Only the lines from the one containing "23px; background: #be185d;" through the end of the material should be printed, exactly as they appear. Leave out pictures.

'''

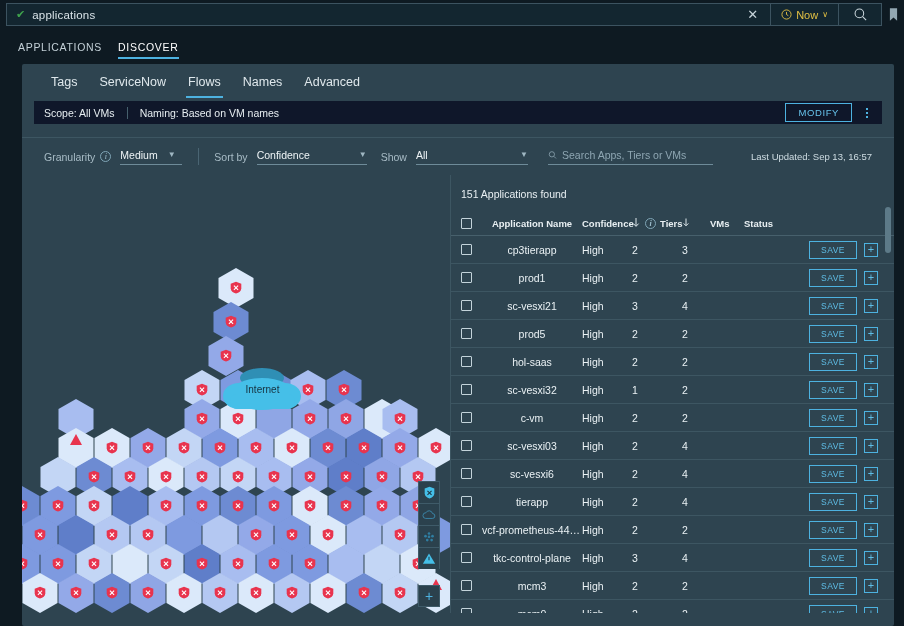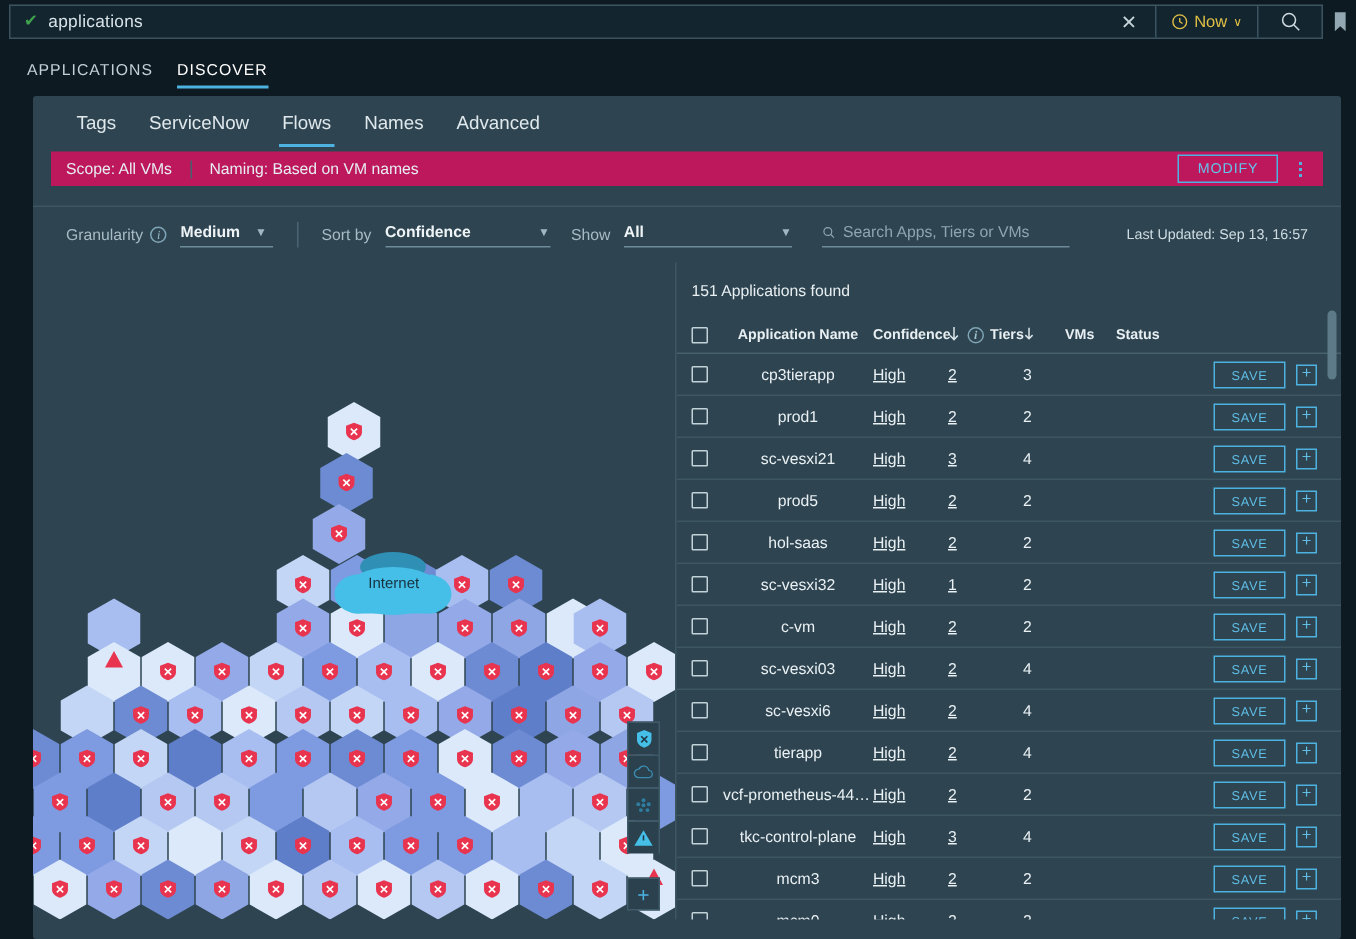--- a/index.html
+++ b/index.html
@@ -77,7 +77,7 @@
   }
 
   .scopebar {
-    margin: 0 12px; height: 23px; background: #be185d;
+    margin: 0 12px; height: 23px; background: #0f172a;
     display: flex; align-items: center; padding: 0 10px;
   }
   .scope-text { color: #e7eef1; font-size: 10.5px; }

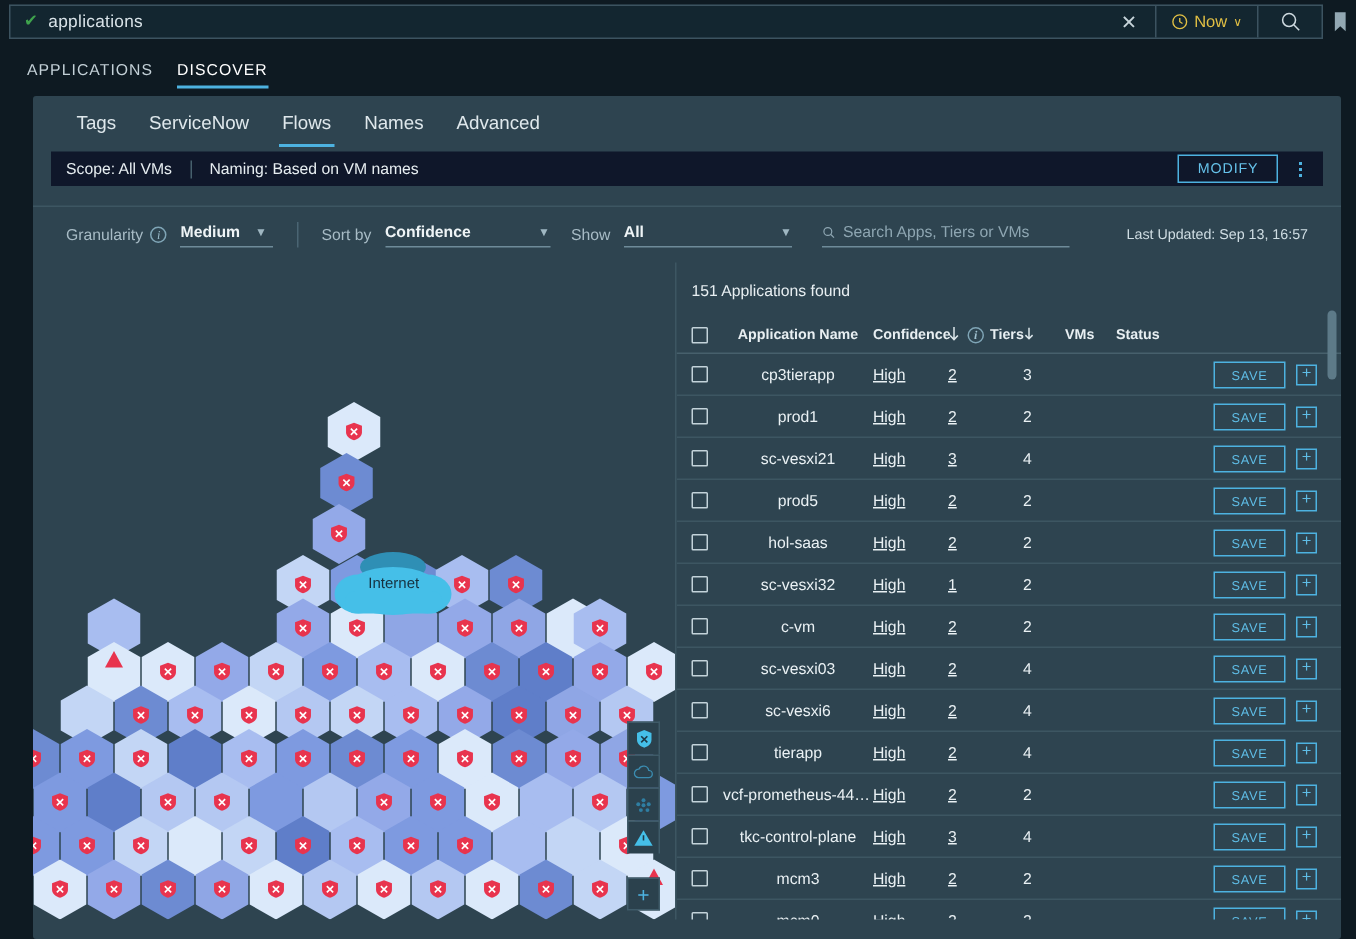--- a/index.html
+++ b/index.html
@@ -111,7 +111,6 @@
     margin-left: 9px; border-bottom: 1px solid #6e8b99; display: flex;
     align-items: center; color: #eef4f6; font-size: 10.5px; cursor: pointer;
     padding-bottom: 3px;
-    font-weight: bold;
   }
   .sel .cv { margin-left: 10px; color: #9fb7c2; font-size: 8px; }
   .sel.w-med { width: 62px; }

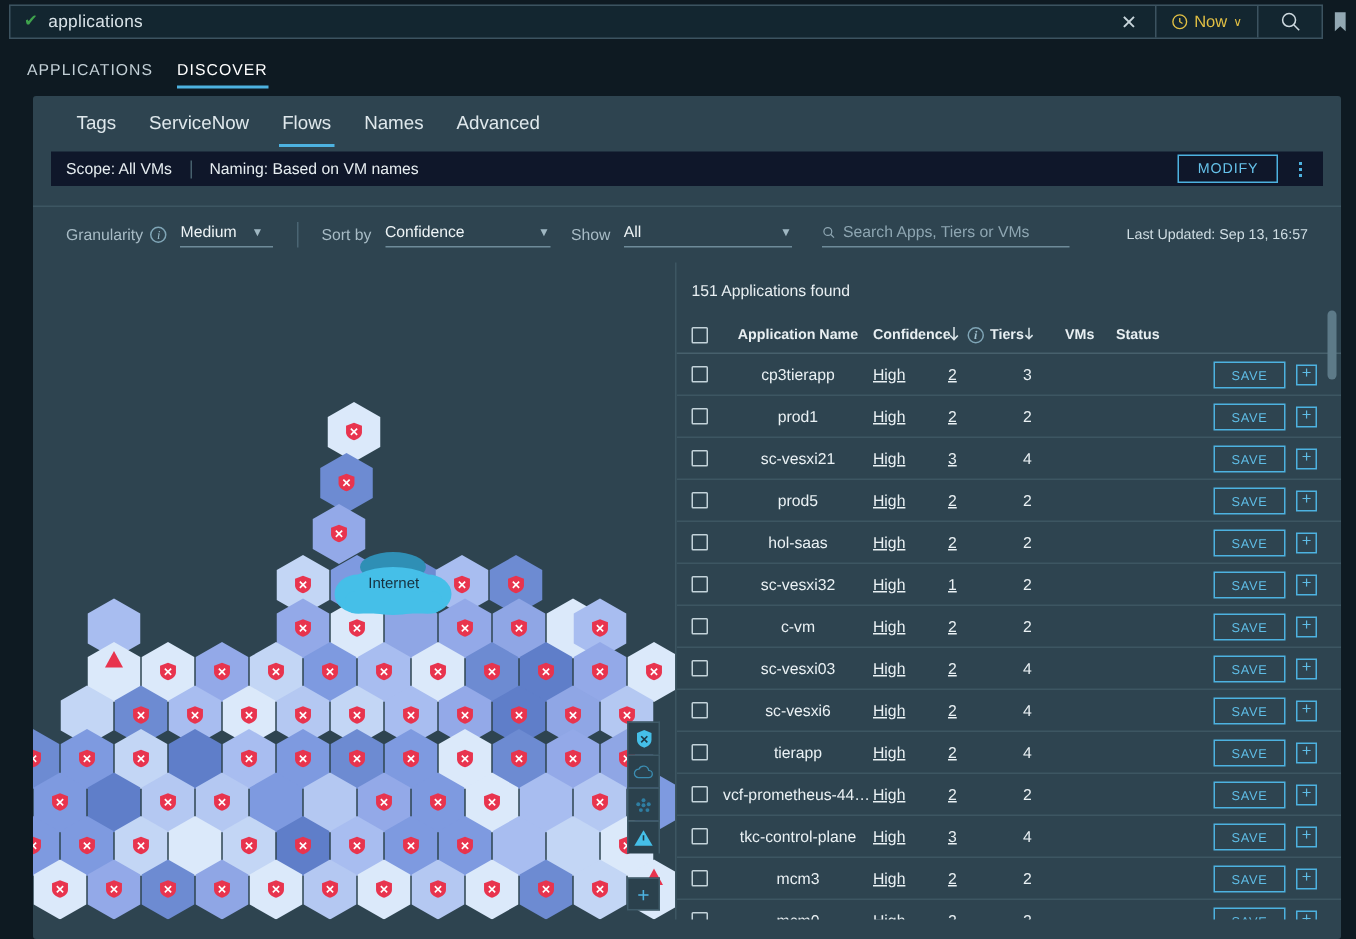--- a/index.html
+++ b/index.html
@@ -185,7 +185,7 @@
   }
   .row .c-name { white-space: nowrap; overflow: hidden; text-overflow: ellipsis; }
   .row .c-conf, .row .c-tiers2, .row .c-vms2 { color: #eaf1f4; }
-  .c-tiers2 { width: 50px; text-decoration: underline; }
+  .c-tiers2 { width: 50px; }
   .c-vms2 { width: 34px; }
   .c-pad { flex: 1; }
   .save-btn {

'''

# Exercise response
-    margin: 0 12px; height: 23px; background: #be185d;
+    margin: 0 12px; height: 23px; background: #0f172a;
     display: flex; align-items: center; padding: 0 10px;
   }
   .scope-text { color: #e7eef1; font-size: 10.5px; }

--- a/index.html
+++ b/index.html
@@ -111,7 +111,6 @@
     margin-left: 9px; border-bottom: 1px solid #6e8b99; display: flex;
     align-items: center; color: #eef4f6; font-size: 10.5px; cursor: pointer;
     padding-bottom: 3px;
-    font-weight: bold;
   }
   .sel .cv { margin-left: 10px; color: #9fb7c2; font-size: 8px; }
   .sel.w-med { width: 62px; }

--- a/index.html
+++ b/index.html
@@ -185,7 +185,7 @@
   }
   .row .c-name { white-space: nowrap; overflow: hidden; text-overflow: ellipsis; }
   .row .c-conf, .row .c-tiers2, .row .c-vms2 { color: #eaf1f4; }
-  .c-tiers2 { width: 50px; text-decoration: underline; }
+  .c-tiers2 { width: 50px; }
   .c-vms2 { width: 34px; }
   .c-pad { flex: 1; }
   .save-btn {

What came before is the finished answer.